Notice: On April 23, 2014, Statalist moved from an email list to a forum, based at statalist.org.
[Date Prev][Date Next][Thread Prev][Thread Next][Date Index][Thread Index]
Re: st: RE: Data Manipulation Question
From
Robert Picard <[email protected]>
To
"[email protected]" <[email protected]>
Subject
Re: st: RE: Data Manipulation Question
Date
Fri, 20 Sep 2013 15:37:01 -0400
This is a tricky problem if individuals can have more than
one job per quarter. As Joe Canner mentionned, -joinby- can
be used to form all pairwise combinations of employers
within groups of individual/quarter.
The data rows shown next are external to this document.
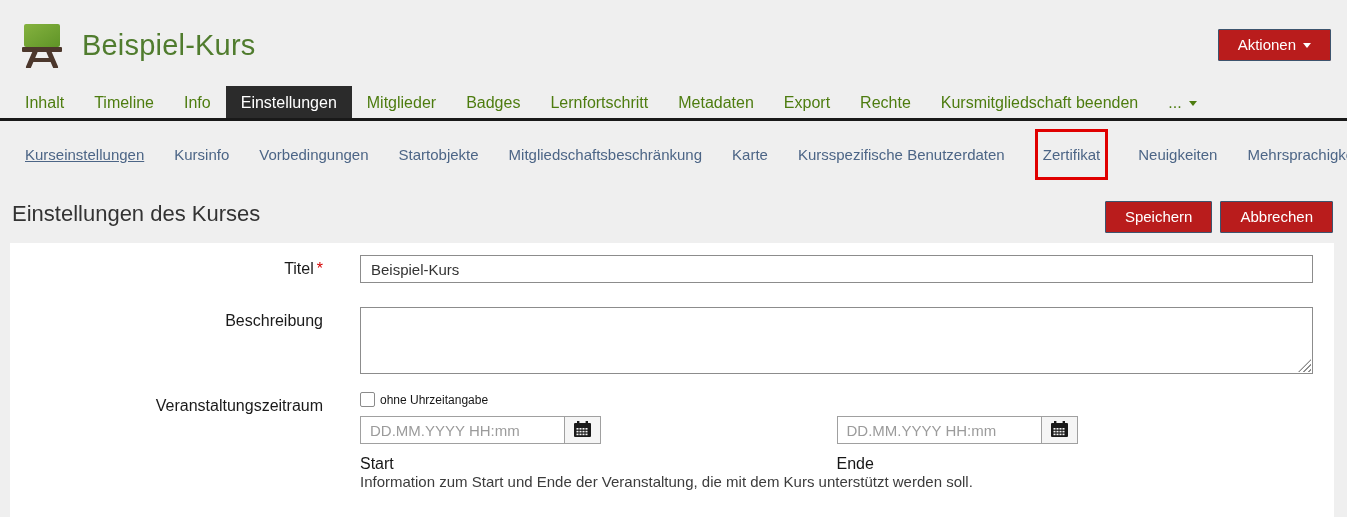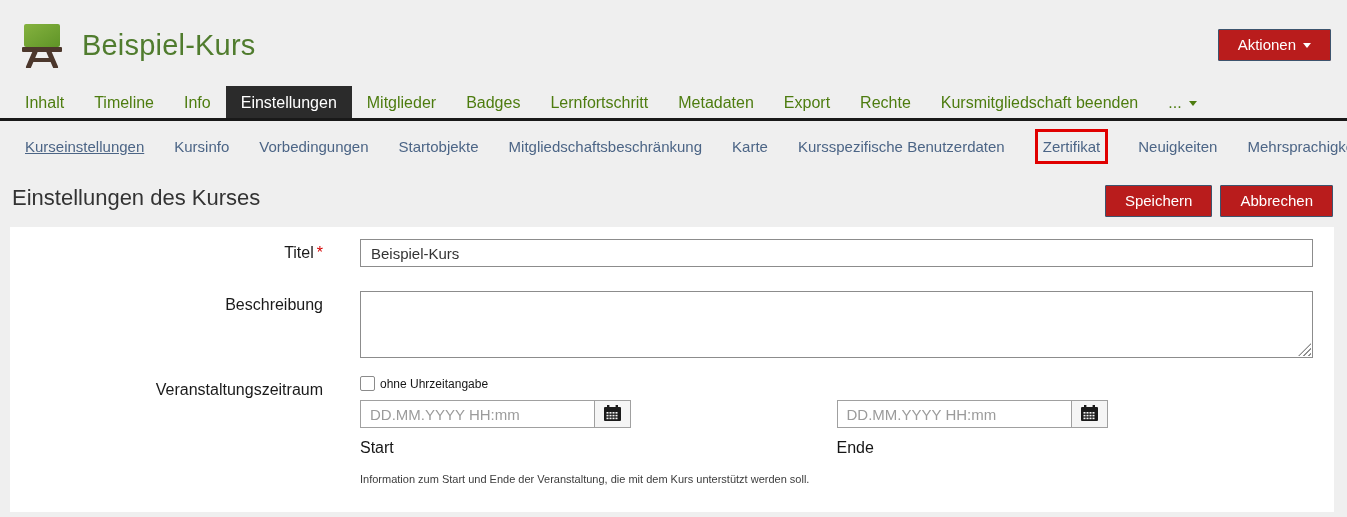--- a/index.html
+++ b/index.html
@@ -30,21 +30,21 @@
   .tab {
     display: block; padding: 8px 15px 6px; font-size: 16px; color: #4d7c0f;
     text-decoration: none; white-space: nowrap; cursor: pointer;
   }
   .tab.active { background: #2b2b2b; color: #fff; }
   .tab.overflow { padding-right: 10px; }
   
   .subtab-bar { display: flex; align-items: center; gap: 30px; padding: 13px 0 11px 25px; }
   .subtab { font-size: 15px; color: #4c6586; text-decoration: none; white-space: nowrap; cursor: pointer; }
   .subtab.current { text-decoration: underline; }
-  .subtab.highlighted { border: 3px solid #e00000; padding: 6px 5px; margin: -5px 0; }
+  .subtab.highlighted { border: 3px solid #e00000; padding: 14px 5px; margin: -5px 0; }
   
   .section-toolbar { display: flex; align-items: flex-start; padding: 15px 14px 10px 12px; }
   .section-heading { flex: 1; font-size: 22px; font-weight: 400; color: #333; margin: 0; }
   .section-toolbar .btn + .btn { margin-left: 8px; }
   
   .form-panel { background: #fff; margin: 0 13px 0 10px; padding: 12px 21px 20px 0; min-height: 285px; }
   .frow { display: flex; }
   .flabel { width: 313px; flex: 0 0 313px; text-align: right; font-size: 16px; color: #1a1a1a; padding-top: 5px; }
   .fctrl { flex: 1; margin-left: 37px; min-width: 0; }
   .req { color: #d40000; margin-left: 3px; }
@@ -69,31 +69,31 @@
   .checkbox-line { display: flex; align-items: center; margin-bottom: 9px; }
   .checkbox {
     appearance: none; -webkit-appearance: none; width: 15px; height: 15px; margin: 0 5px 0 0;
     border: 1px solid #8b8b8b; background: #fff; border-radius: 2px; cursor: pointer;
   }
   .checkbox-label { font-size: 12px; color: #161616; cursor: pointer; }
   .date-cols { display: flex; }
   .date-col { width: 50%; flex: 0 0 50%; }
   .input-group { display: flex; }
   .date-input {
-    width: 235px; height: 28px; border: 1px solid #a0a0a0; background: #fff;
+    width: 205px; height: 28px; border: 1px solid #a0a0a0; background: #fff;
     font-family: inherit; font-size: 15px; color: #333; padding: 3px 9px; border-radius: 0;
   }
   .date-input::placeholder { color: #9b9b9b; opacity: 1; }
   .calendar-btn {
     width: 37px; height: 28px; margin-left: -1px; border: 1px solid #a0a0a0;
     background: #f5f5f5; display: flex; align-items: center; justify-content: center;
     cursor: pointer; padding: 0;
   }
   .date-caption { font-size: 16px; color: #161616; margin-top: 11px; }
-  .form-info { font-size: 11px; color: #3c3c3c; margin-top: 16px; }
+  .form-info { font-size: 15px; color: #3c3c3c; }
 </style>
 </head>
 <body>
 
 <div class="page-header">
   <span class="course-icon">
     <svg width="40" height="45" viewBox="0 0 40 45" aria-hidden="true">
       <defs>
         <linearGradient id="boardGrad" x1="0" y1="0" x2="1" y2="1">
           <stop offset="0" stop-color="#85b23f"></stop>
By aligning each
quarter with the previous quarter, you can track each
transition from one employer to another.
Once all employer -> employer transitions that match the
desired threshold are identified, then -group_id- (SSC)
can be used to handle the tricky part of how to group
employer identifiers.
* --------------- begin example ---------------------------
clear
input indiv quarter employer1
1 1 1
1 2 1
1 3 1
1 3 9
1 4 2
1 4 9
1 5 2
2 2 2
2 3 2
2 4 2
3 1 1
3 2 1
3 3 1
3 4 2
3 5 2
4 2 3
4 3 3
4 4 3
5 3 1
5 4 2
5 5 2
6 3 1
6 4 1
6 5 2
6 6 2
7 3 1
7 4 2
8 2 5
8 2 7
8 3 20
9 2 5
9 3 20
end
* we assume this is true!
isid indiv quarter employer1
* save with the number of employees per quarter
bysort employer1 quarter: gen N1 = _N
list, sepby(employer1 quarter)
tempfile f
save "`f'"
* adjust time to match previous quarter and form all
* pairwise combination of employers
replace quarter = quarter - 1
rename (employer1 N1) (employer2 N2)
joinby indiv quarter using "`f'"
* count the number of employees that move from
* one employer to another per matched quarter
bysort employer1 quarter employer2: gen matchN = _N
gen ratio1 = matchN / N1
gen ratio2 = matchN / N2
* ignore cases where there is no change in employers
drop if employer1 == employer2
order employer1 N1 employer2 N2 quarter
list , sepby(employer1 employer2 quarter)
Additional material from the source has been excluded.